- [What you will do] Reproduce exactly, from the data that follows, the line with "[124,136,156,145] EURO ->", the line with "(103, 839) none", and every line that lies between them.

- [Records supplied]
=== Begin Enclosure ===

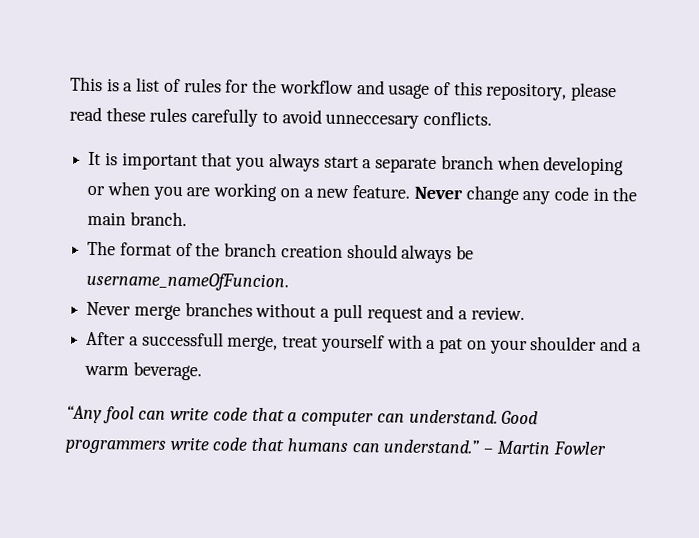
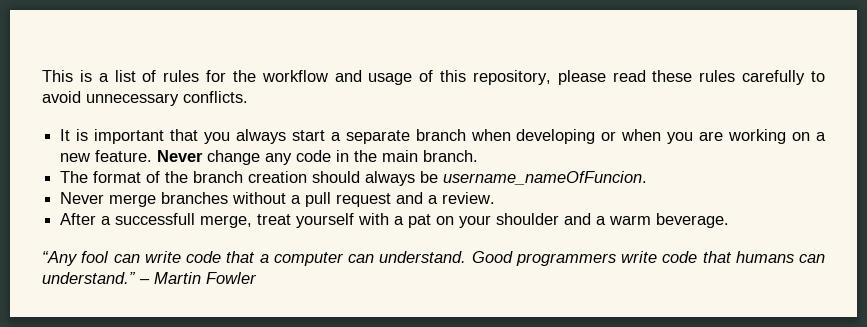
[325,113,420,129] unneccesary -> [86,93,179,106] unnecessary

=== End Enclosure ===
=== Begin Enclosure ===

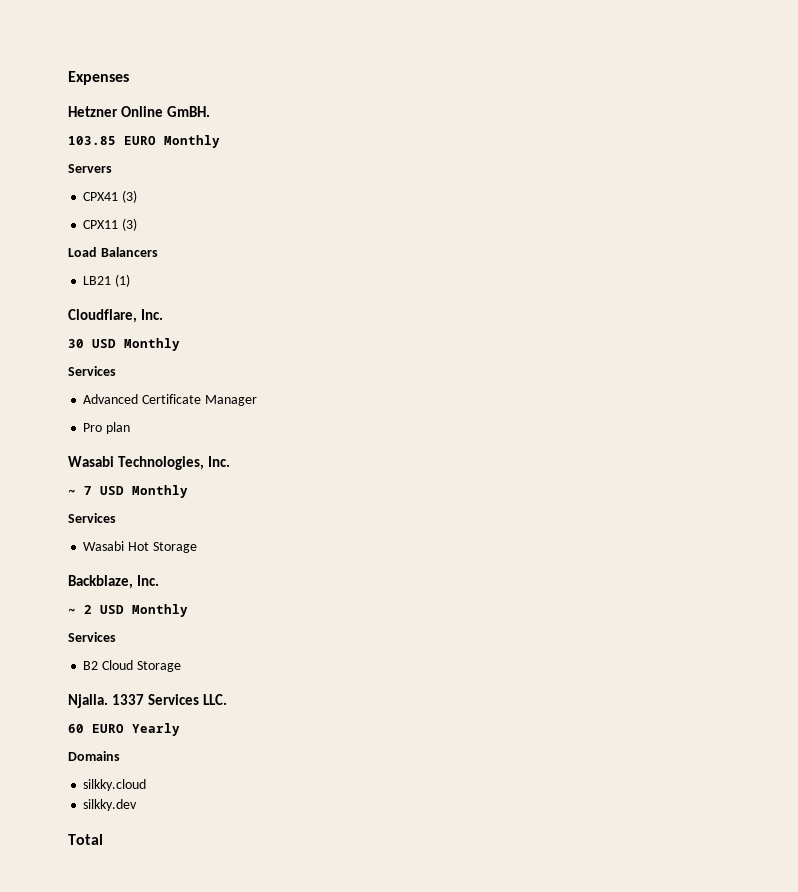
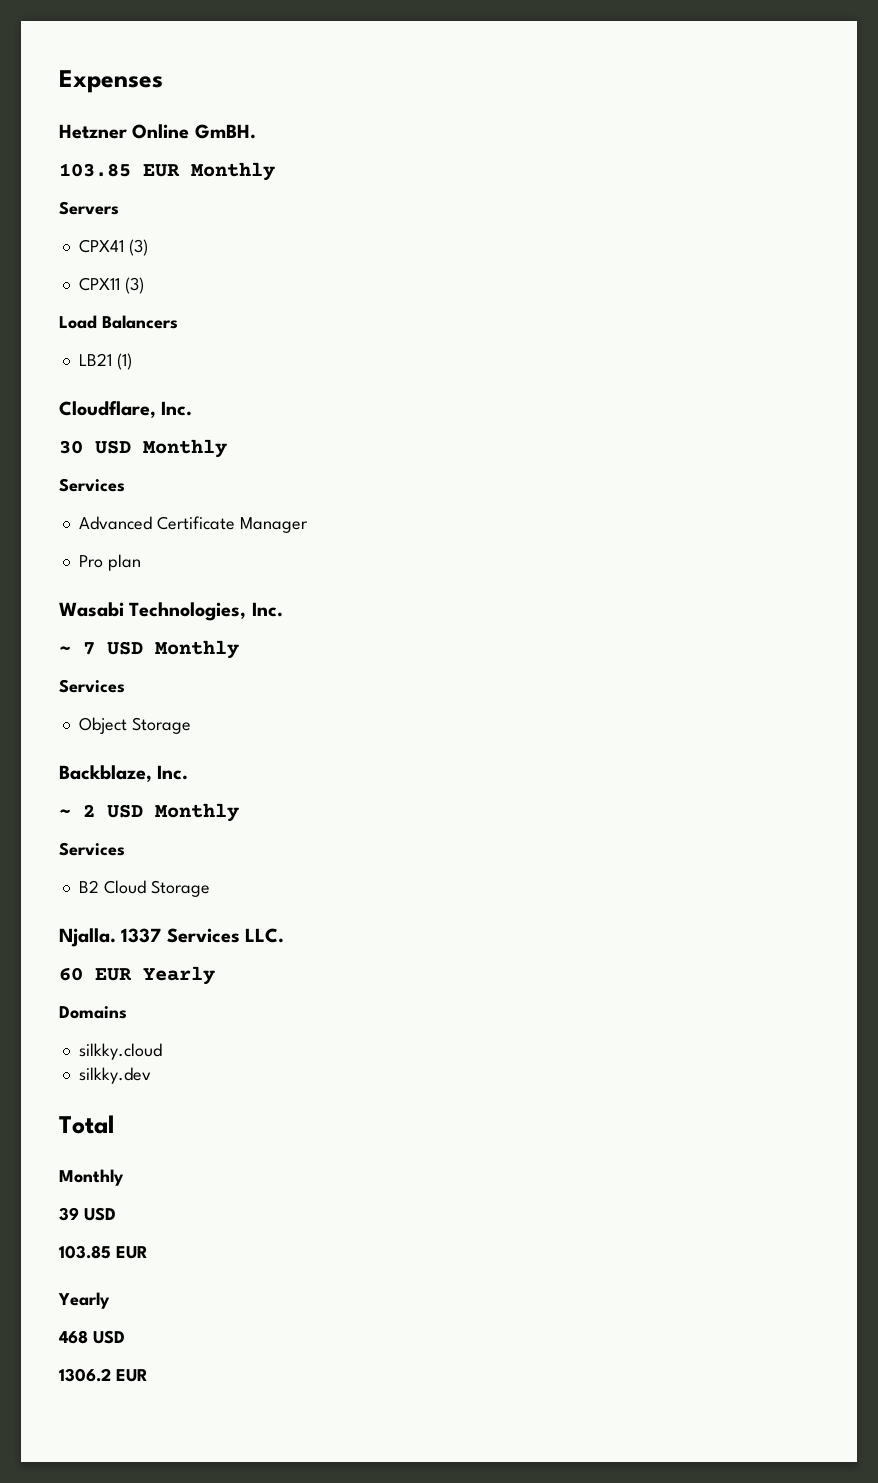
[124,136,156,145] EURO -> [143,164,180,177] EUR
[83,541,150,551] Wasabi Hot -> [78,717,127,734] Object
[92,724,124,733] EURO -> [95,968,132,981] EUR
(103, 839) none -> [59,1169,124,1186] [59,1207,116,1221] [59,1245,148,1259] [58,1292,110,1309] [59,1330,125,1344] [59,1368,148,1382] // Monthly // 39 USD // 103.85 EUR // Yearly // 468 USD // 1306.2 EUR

=== End Enclosure ===
=== Begin Enclosure ===

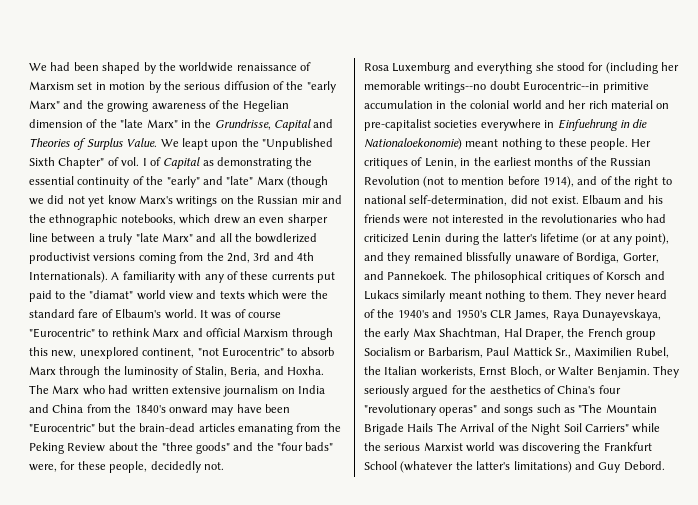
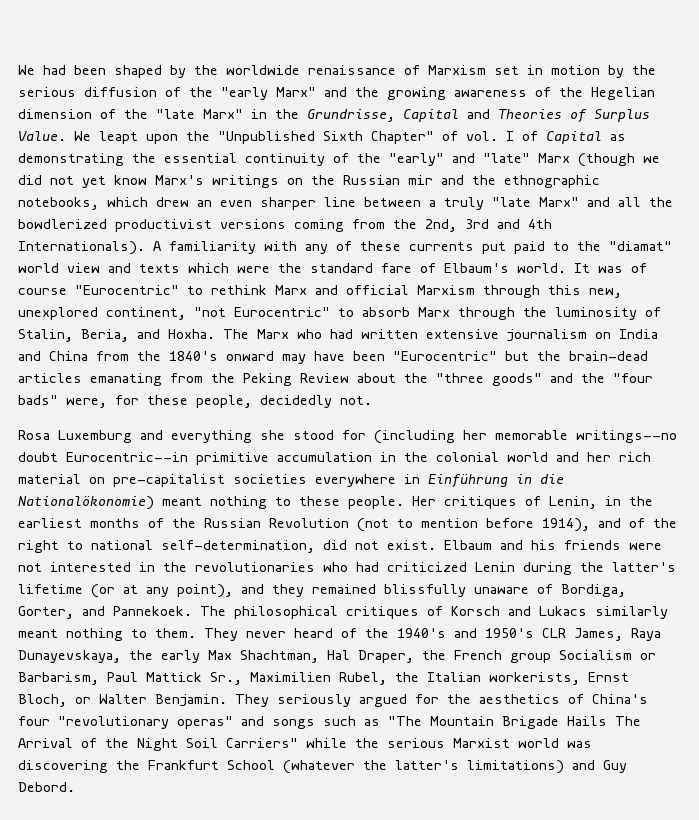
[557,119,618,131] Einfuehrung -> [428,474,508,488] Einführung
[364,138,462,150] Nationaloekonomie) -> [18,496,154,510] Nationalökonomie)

=== End Enclosure ===

- [Output for this exercise]
[124,136,156,145] EURO -> [143,164,180,177] EUR
[83,541,150,551] Wasabi Hot -> [78,717,127,734] Object
[92,724,124,733] EURO -> [95,968,132,981] EUR
(103, 839) none -> [59,1169,124,1186] [59,1207,116,1221] [59,1245,148,1259] [58,1292,110,1309] [59,1330,125,1344] [59,1368,148,1382] // Monthly // 39 USD // 103.85 EUR // Yearly // 468 USD // 1306.2 EUR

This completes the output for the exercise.